Your objective ::
Set down the data again exactly. Pictures are not part of the copy.

:: Task material ::

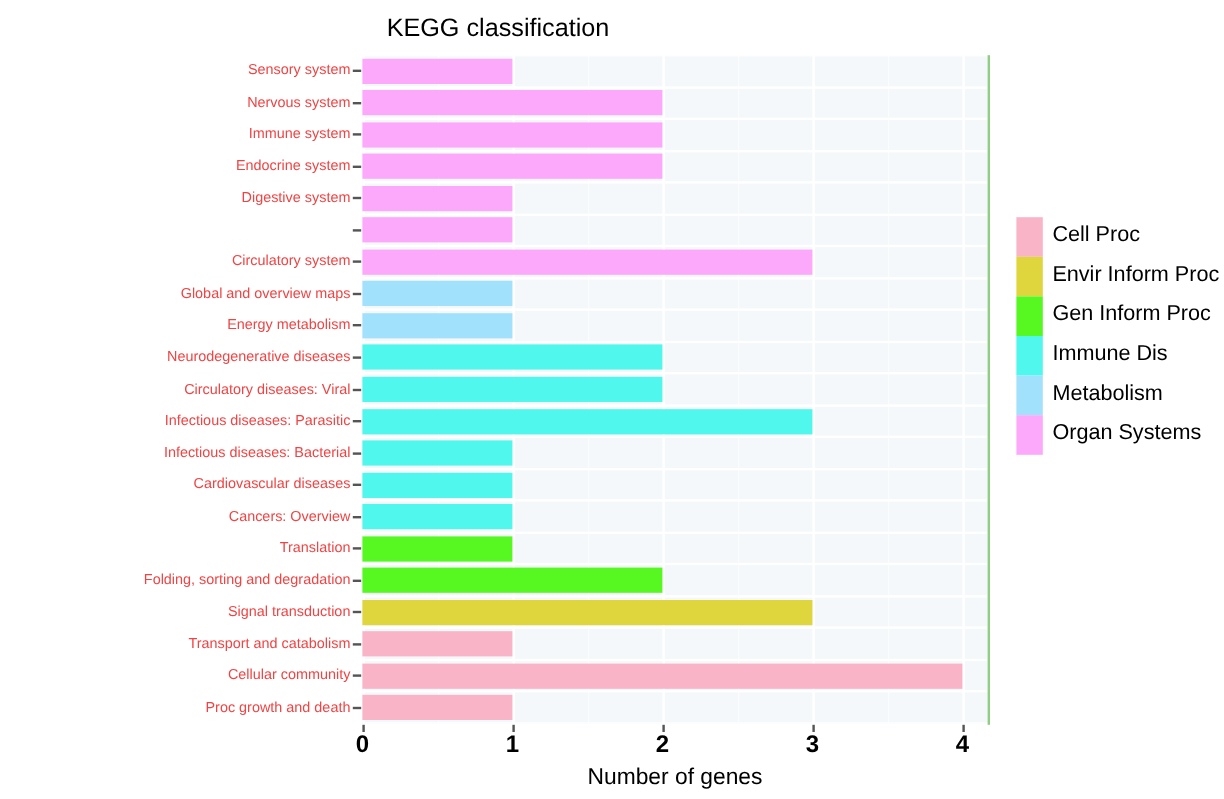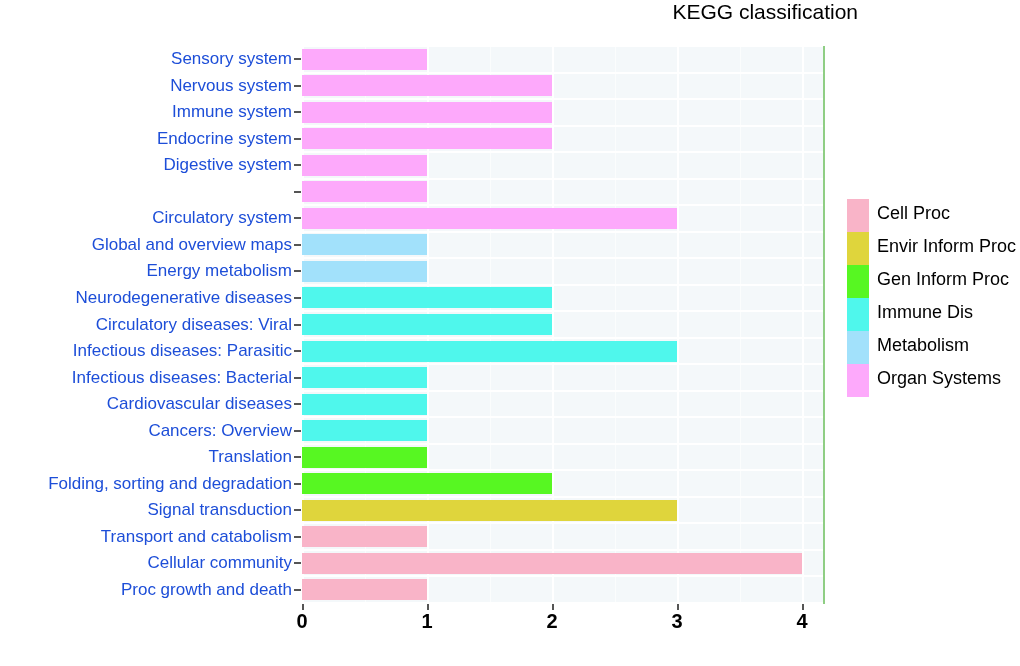"KEGG classification" #chart-title { margin-left: 28px -> none; text-align: right -> center; top: 0 -> 12px }
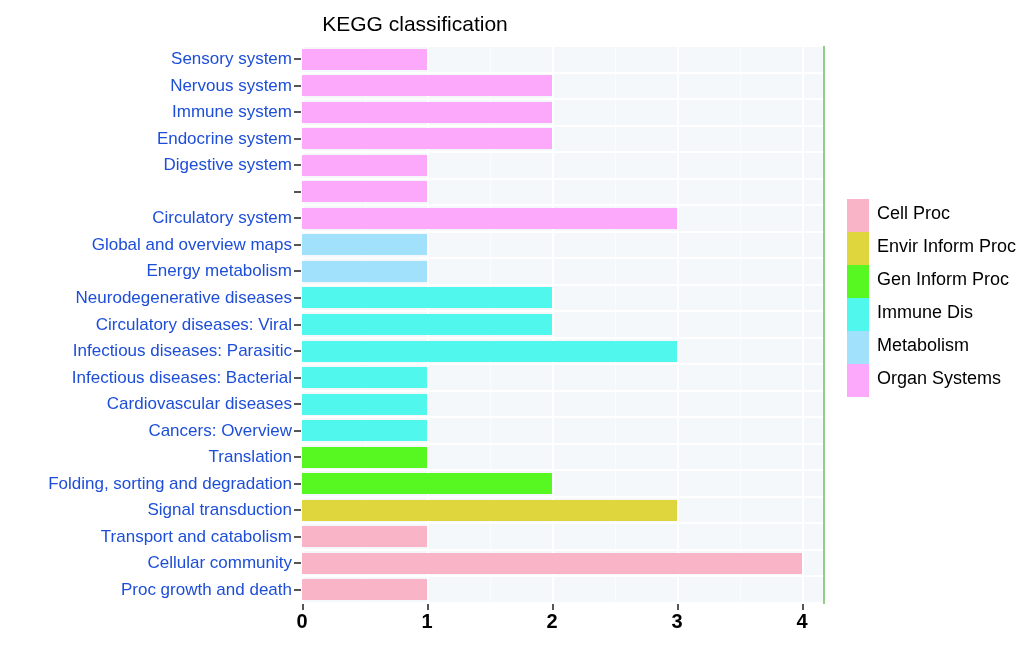"Sensory system" .ylabel { color: #1d4ed8 -> #ef4444; font-size: 17px -> 12px }
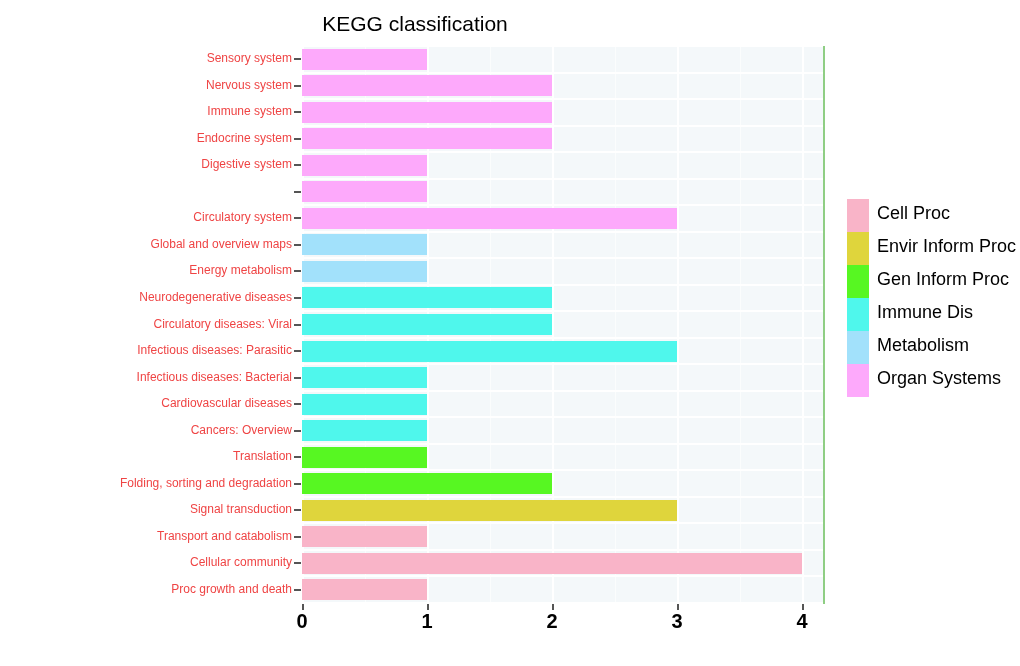"Cell Proc" #legend { top: 199px -> 181px }
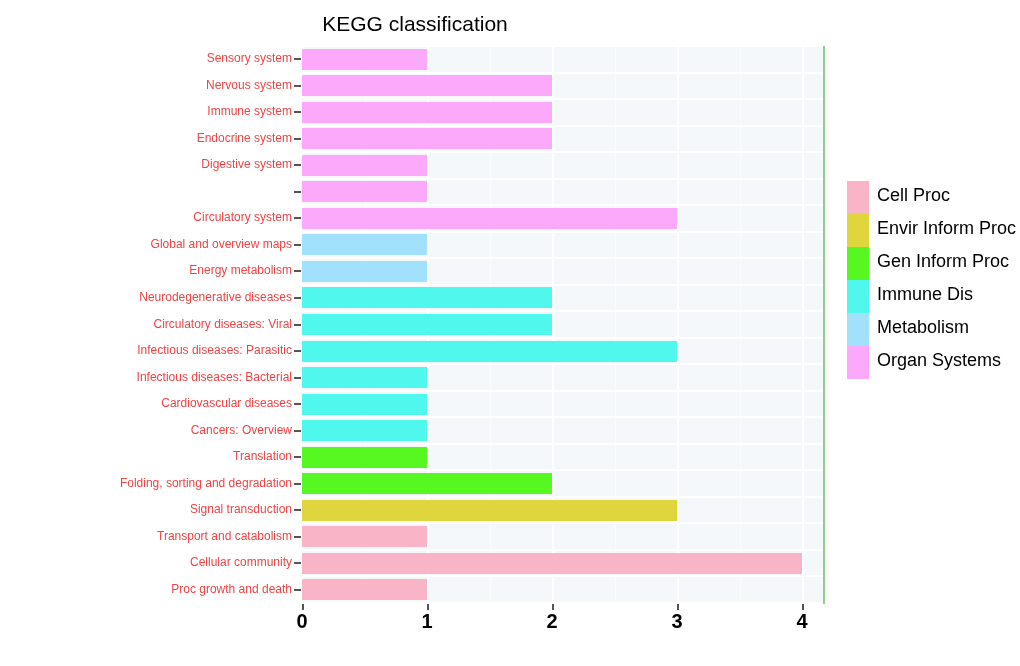"Number of genes" div { html: none -> <div>Number of genes</div> }
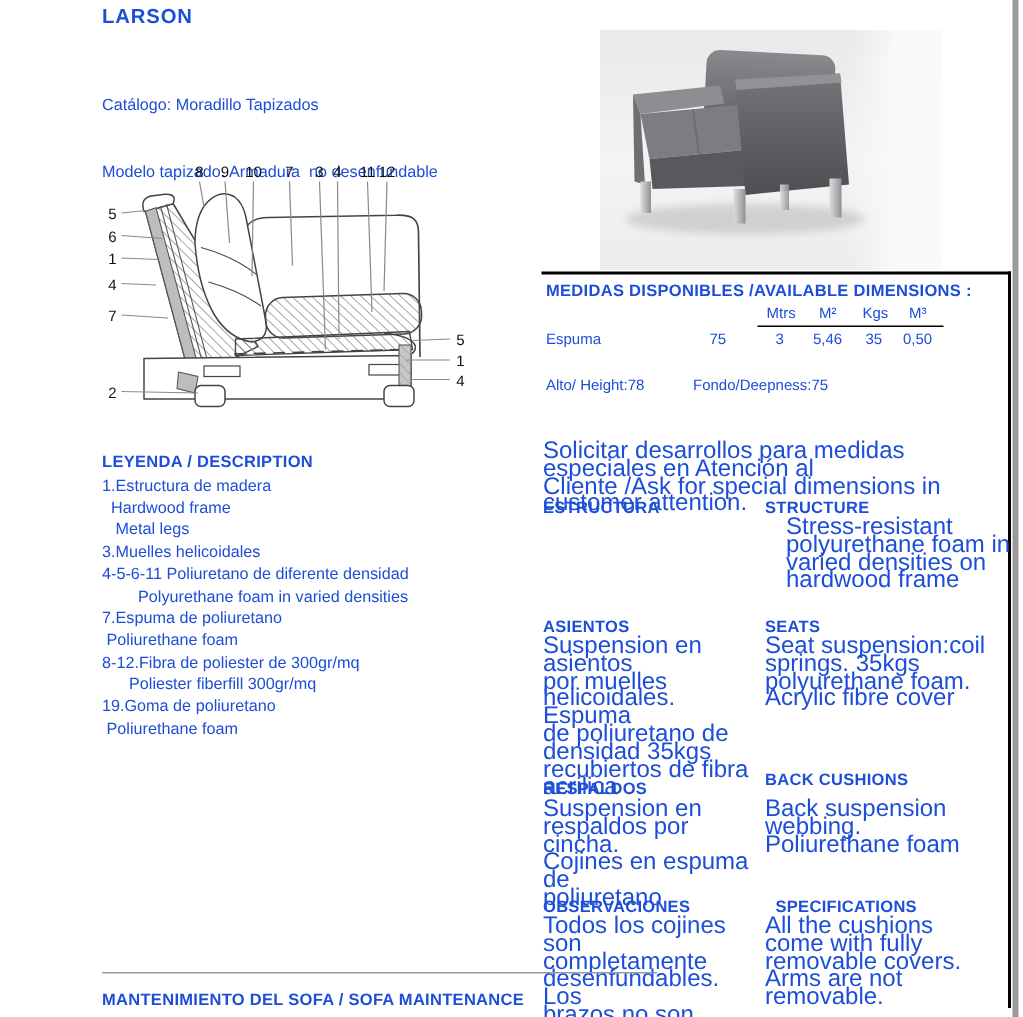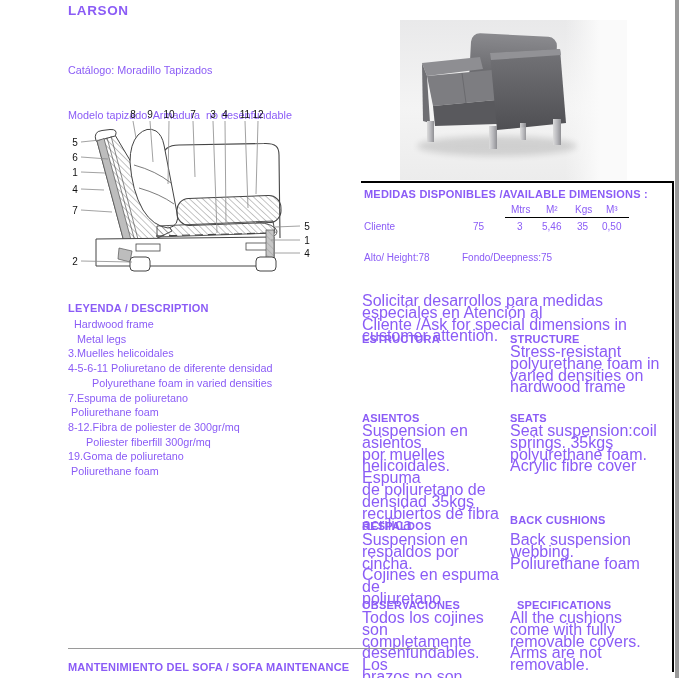"LARSON" #page { color: #8b5cf6 -> #1d4ed8 }
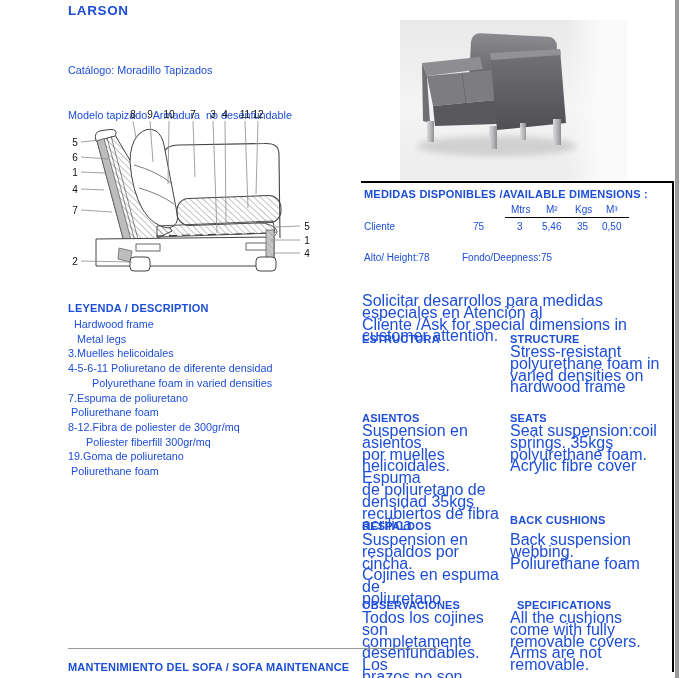"Cliente" div.abs { text: Cliente -> Espuma }
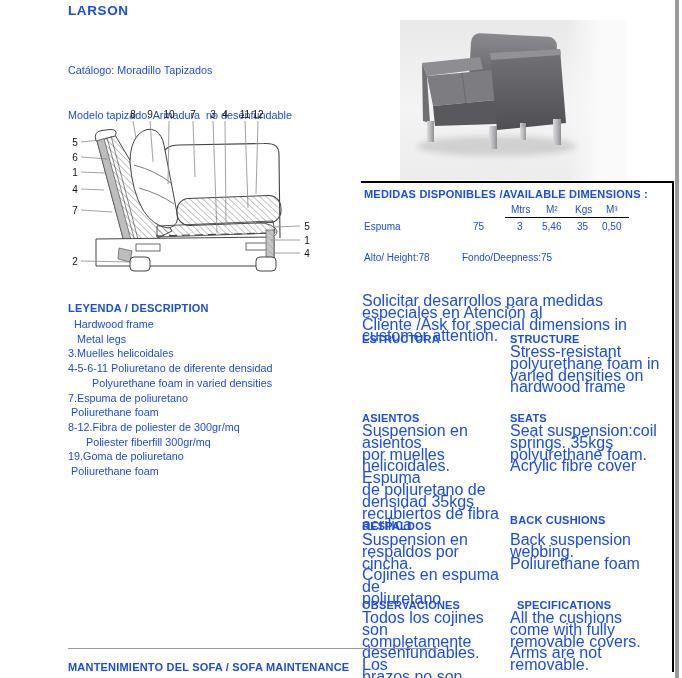"1.Estructura de madera" div { html: none -> <div>1.Estructura de madera</div> }
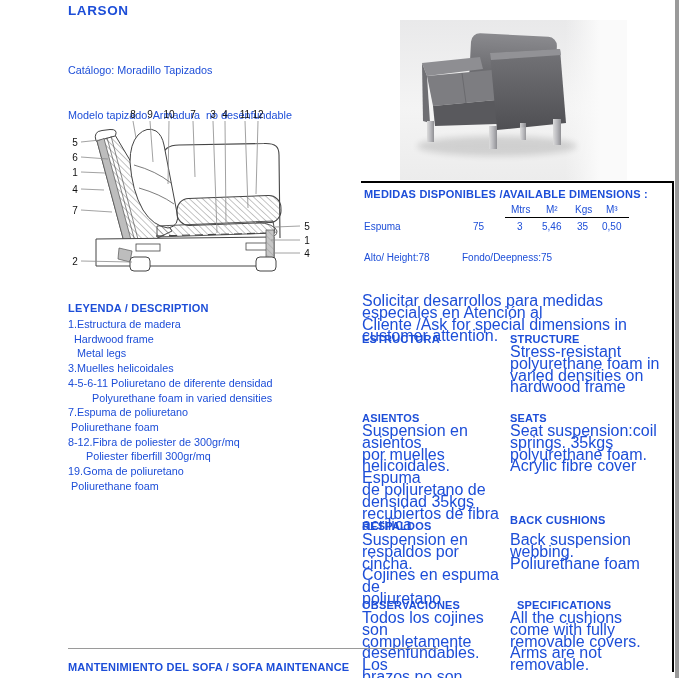"Stress-resistant" div.abs { left: 510px -> 524px }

:::

Answer box ::
"KEGG classification" #chart-title { margin-left: 28px -> none; text-align: right -> center; top: 0 -> 12px }
"Sensory system" .ylabel { color: #1d4ed8 -> #ef4444; font-size: 17px -> 12px }
"Cell Proc" #legend { top: 199px -> 181px }
"Number of genes" div { html: none -> <div>Number of genes</div> }
"LARSON" #page { color: #8b5cf6 -> #1d4ed8 }
"Cliente" div.abs { text: Cliente -> Espuma }
"1.Estructura de madera" div { html: none -> <div>1.Estructura de madera</div> }
"Stress-resistant" div.abs { left: 510px -> 524px }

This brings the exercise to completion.